- Origin: Townsville, Queensland, Australia
- Genres: Indie folk; post-rock; ambient;
- Years active: 2005–2008; 2009–2011; 2019; 2023–2024;
- Label: Spunk! Records
- Past members: Jordan Ireland; Rohin Jones; Bree Tranter; Joseph Ireland; Mark Myers; Jack Saltmiras; Mike Haydon; Tim Barwise; Javed Sterritt; Jared Jones;

= The Middle East (band) =

Australian indie folk band

The Middle East were an Australian indie folk band that formed in Townsville, Queensland in 2005.
The group garnered attention initially by playing small shows in their home town and quickly grew to national and international fame due to their rising popularity on music blogs and websites. In early 2008, the band released their home recorded first album called The Recordings of The Middle East. The band split up before reconvening in 2009 and signing to Australian indie label Spunk Records who re-issued The Recordings Of The Middle East.
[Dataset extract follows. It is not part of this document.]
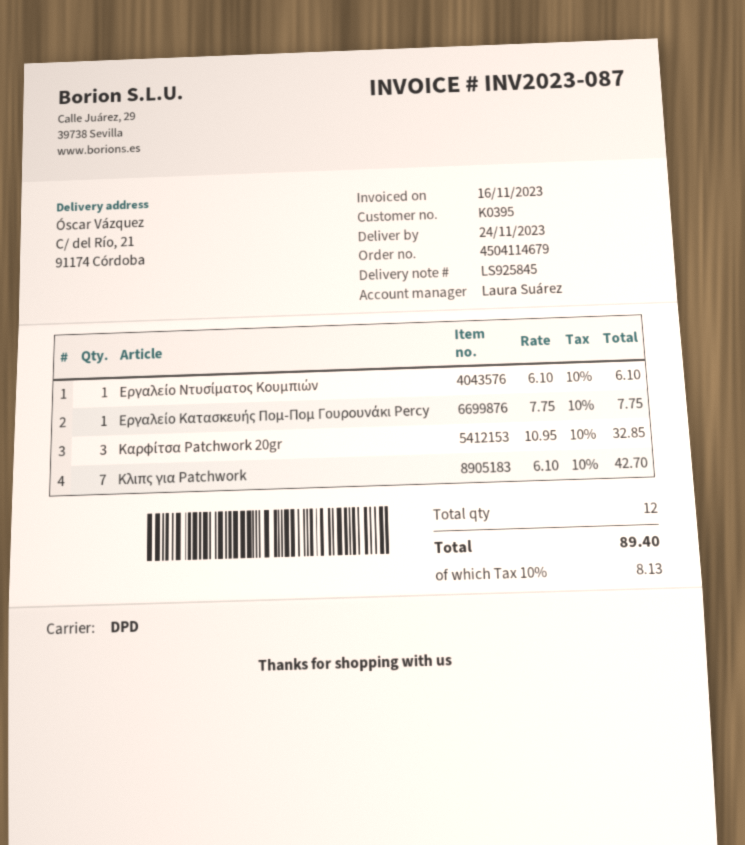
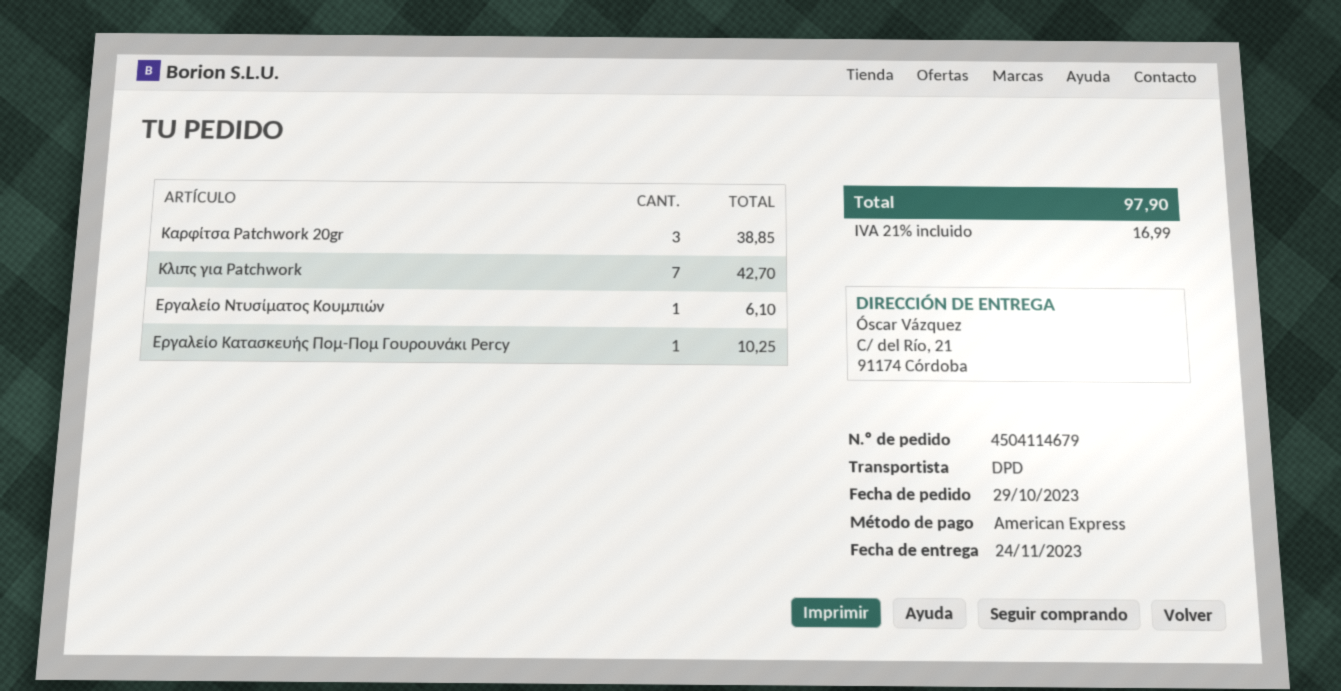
Εργαλείο Κατασκευής Πομ-Πομ Γουρουνάκι Percy: 1 for 7.75 -> 1 for 10.25
Καρφίτσα Patchwork 20gr: 3 for 32.85 -> 3 for 38.85
tax: 10% = 8.13 -> 21% = 16.99
total: 89.40 -> 97.90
The Middle East's first studio album, I Want That You Are Always Happy was released in Australia and New Zealand on 8 April 2011. The band then played what was intended to be its last show on 31 July 2011, at the Splendour in the Grass festival in Woodford, Queensland. The group have, however, reunited twice since then: once in 2019, and again in 2023.

==History==
The band was formed by vocalist and guitarist Rohin Jones circa 2005, intended initially as a way to spend the summer of 2005-2006 making music with friends. The band's name was initially of no significance and was coined for a show poster of the then temporary project. The name was then kept and grew to significance as a reference to their geographical location on the east coast of their native state of Queensland. The lack of stylistically similar bands in Townsville meant the group frequently opened for local punk and hardcore bands at house shows, skating rinks, and DIY underage concerts, including opening for hardcore band Parkway Drive at James Cook University.
The band separated in 2008 after guitarist Jordan Ireland relocated to Europe, and reconvened in 2009 after his return to support Bill Callahan at Melbourne's Thornbury Theatre.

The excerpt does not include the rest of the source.